Nov.27, 2009
October and November 2009 are difficult months for skittish superstitious investors. After all the great crash of 1929 took place eighty years ago this fall and many investors have not forgotten. Nor have they forgotten the calamitous events of fall 2008 which are still very fresh in their memory. In recent months many analysts have been warning that the boomlet in stock prices that has dominated market sentiments since the market reached its nadir last spring was due for a major correction. Recent events in the Gulf city state of Dubai appear to be the trigger. Dubai and its real estate development corporation, Dubai World has been engaged in a much touted real estate development project, the Palm, which has involved land reclamation, luxury hotels and condos and construction of one of the world's tallest structures. The project has made a spectacular mark on the gulf landscape that has been widely admired. But this week some of the lustre has come off the jewel.The project depended upon the backing of the neighbouring Abu Dhabi government which is extremely rich in oil reserves.

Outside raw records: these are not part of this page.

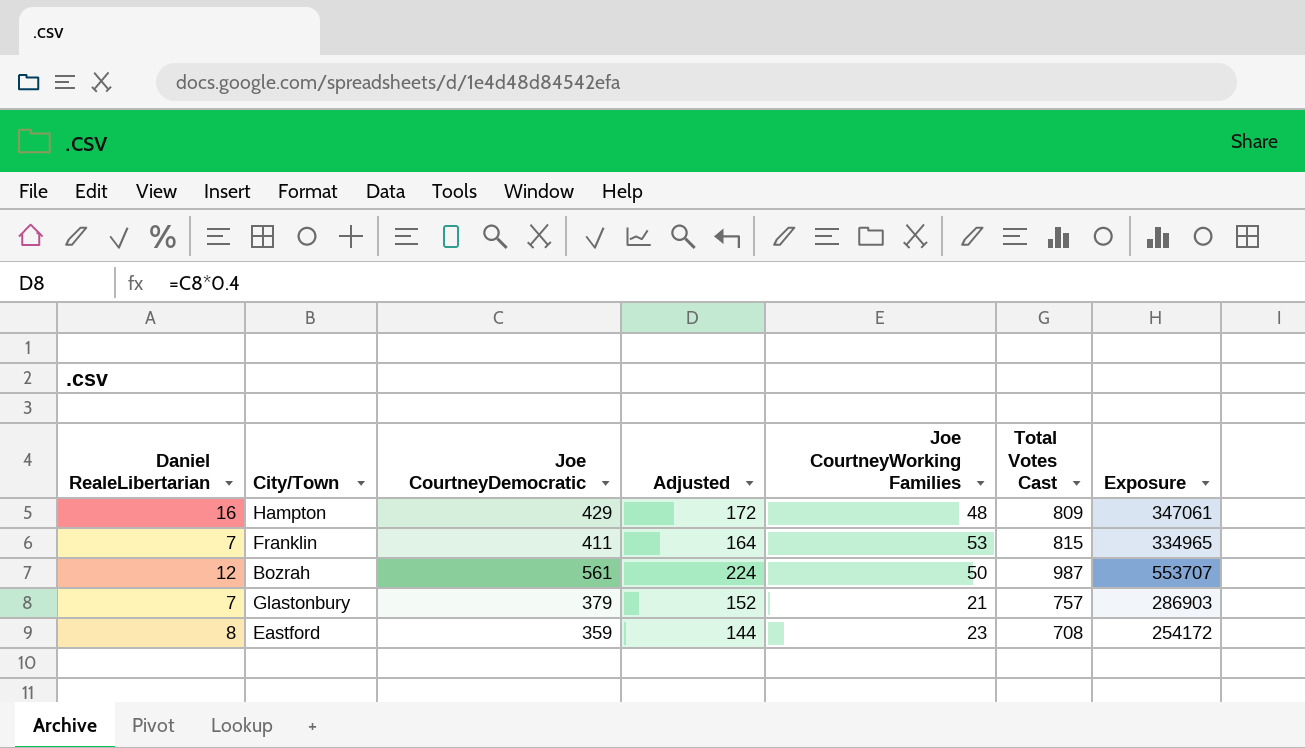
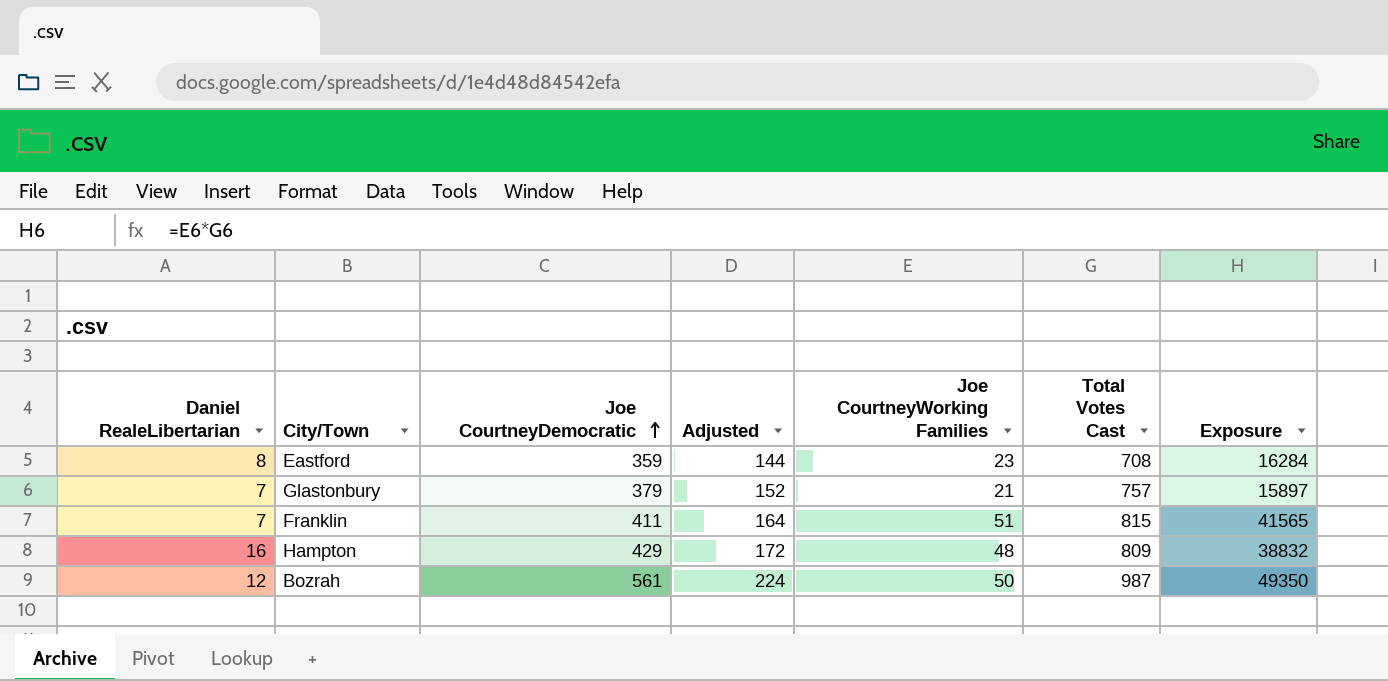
row order: none -> Joe CourtneyDemocratic ascending
column Exposure | formula: [Joe CourtneyDemocratic] * [Total Votes Cast] -> [Joe CourtneyWorking Families] * [Total Votes Cast]
Franklin | Joe CourtneyWorking Families: 53 -> 51

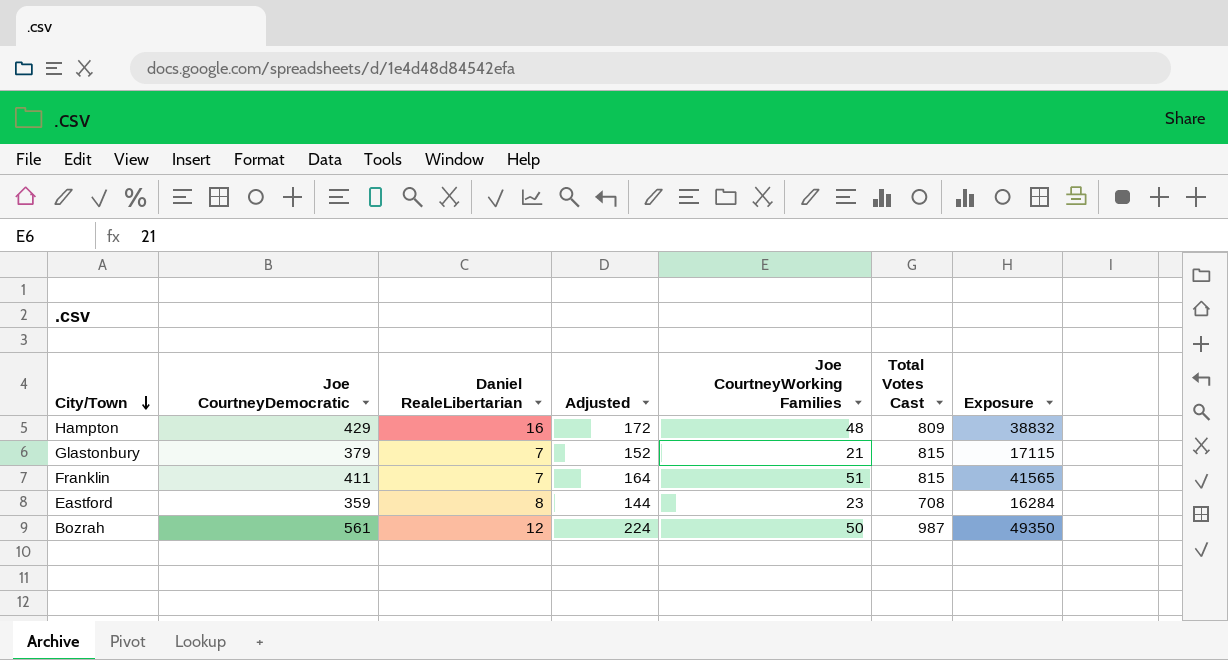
row order: Joe CourtneyDemocratic ascending -> City/Town descending
column Daniel RealeLibertarian | position: 1 -> 3
Glastonbury | Total Votes Cast: 757 -> 815
Glastonbury | Exposure: 15897 -> 17115

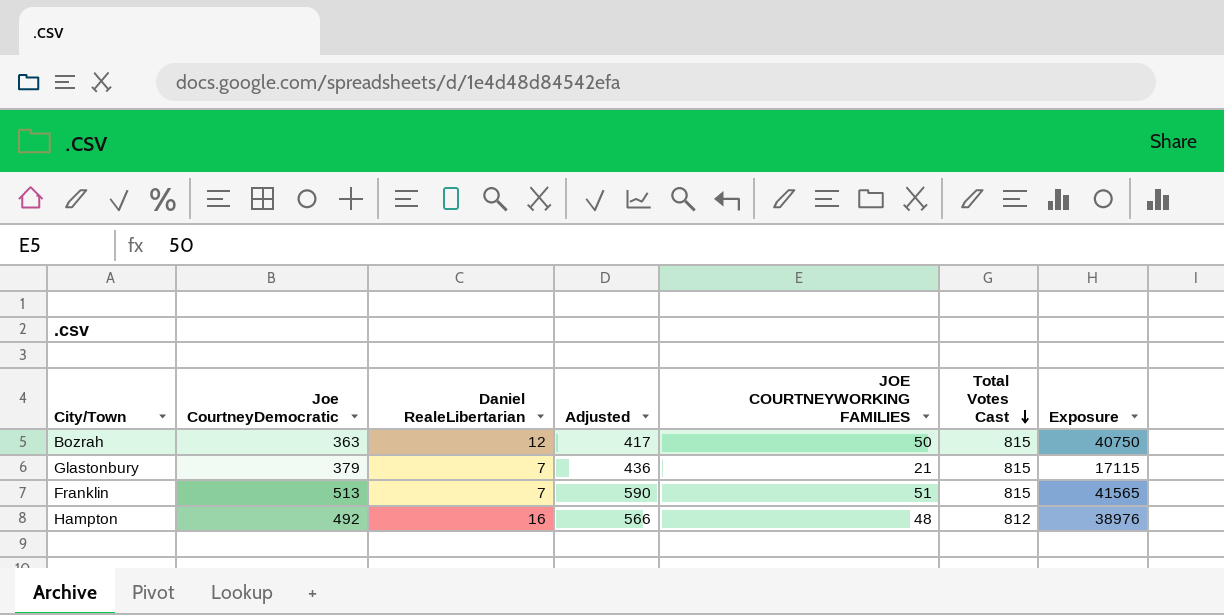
row order: City/Town descending -> Total Votes Cast descending
column Adjusted | formula: [Joe CourtneyDemocratic] * 0.4 -> [Joe CourtneyDemocratic] * 1.15
column name: Joe CourtneyWorking Families -> JOE COURTNEYWORKING FAMILIES
row Eastford: 359 | 8 | 144 | 23 | 708 | 16284 -> none
Bozrah | Joe CourtneyDemocratic: 561 -> 363
Bozrah | Total Votes Cast: 987 -> 815
Bozrah | Exposure: 49350 -> 40750
Franklin | Joe CourtneyDemocratic: 411 -> 513
Hampton | Joe CourtneyDemocratic: 429 -> 492
Hampton | Total Votes Cast: 809 -> 812
Hampton | Exposure: 38832 -> 38976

But this week Dubai announced that it wanted a standstill on servicing the more than 80 billion dollars of debt associated with the project. This sent shock waves around the globe, particularly in the London financial markets which are much more exposed to the gulf than New York. Markets lost between 2 and 5 % in the day's trading.The bonds issued by Nakheel, Dubai's real estate development arm
fell substantially in price as risk aversion more than doubled.It is quite possible this will be a one time weekend wonder with the markets absorbing the shock and moving on. But we won't know this until Monday.
In the meantime the need for better oversight and regulation has never been clearer.Real estate speculation is a classic area that is vulnerable to bubbles and irrational exhuberance. Globalization that is unrestrained and unregulated is unsustainable.